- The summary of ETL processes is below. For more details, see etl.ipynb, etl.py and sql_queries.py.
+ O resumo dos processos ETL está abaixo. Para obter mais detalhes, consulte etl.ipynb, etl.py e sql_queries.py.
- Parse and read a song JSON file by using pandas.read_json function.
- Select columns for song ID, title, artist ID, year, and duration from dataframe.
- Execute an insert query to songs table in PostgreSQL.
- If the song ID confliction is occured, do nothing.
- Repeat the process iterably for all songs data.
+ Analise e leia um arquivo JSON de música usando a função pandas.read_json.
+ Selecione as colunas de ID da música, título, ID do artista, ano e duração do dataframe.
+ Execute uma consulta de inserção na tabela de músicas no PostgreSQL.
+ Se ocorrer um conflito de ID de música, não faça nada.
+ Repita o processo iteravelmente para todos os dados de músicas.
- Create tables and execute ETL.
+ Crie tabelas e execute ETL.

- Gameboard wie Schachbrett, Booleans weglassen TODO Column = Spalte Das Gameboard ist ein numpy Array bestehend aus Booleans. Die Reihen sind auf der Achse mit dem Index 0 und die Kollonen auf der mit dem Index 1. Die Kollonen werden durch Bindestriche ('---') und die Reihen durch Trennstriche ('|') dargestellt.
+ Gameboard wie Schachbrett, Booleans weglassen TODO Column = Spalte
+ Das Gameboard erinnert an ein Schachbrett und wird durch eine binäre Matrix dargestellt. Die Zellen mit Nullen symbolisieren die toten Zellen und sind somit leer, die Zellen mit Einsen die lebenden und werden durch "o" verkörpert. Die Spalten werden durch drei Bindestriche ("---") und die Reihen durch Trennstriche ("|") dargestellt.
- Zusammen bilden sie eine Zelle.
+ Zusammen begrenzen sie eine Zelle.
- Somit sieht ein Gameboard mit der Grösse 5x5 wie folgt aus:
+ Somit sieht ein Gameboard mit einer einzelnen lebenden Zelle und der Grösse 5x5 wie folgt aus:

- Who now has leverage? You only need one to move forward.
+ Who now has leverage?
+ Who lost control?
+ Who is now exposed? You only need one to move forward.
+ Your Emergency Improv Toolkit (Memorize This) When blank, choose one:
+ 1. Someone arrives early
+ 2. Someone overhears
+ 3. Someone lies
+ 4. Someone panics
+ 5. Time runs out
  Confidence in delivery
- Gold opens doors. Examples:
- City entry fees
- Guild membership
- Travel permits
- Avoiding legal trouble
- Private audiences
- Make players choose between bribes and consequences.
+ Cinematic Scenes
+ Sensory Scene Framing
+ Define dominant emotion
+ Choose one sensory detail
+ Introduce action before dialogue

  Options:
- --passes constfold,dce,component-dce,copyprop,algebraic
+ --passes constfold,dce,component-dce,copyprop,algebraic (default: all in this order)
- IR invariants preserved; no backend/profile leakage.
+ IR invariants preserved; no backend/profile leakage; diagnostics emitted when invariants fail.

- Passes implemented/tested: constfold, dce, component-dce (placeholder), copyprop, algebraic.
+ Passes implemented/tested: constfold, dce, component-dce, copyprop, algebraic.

(ACTIVITY)
The answer must consist of every line from the entries above that contains "backend".

(ANSWER SECTION)
- IR invariants preserved; no backend/profile leakage.
+ IR invariants preserved; no backend/profile leakage; diagnostics emitted when invariants fail.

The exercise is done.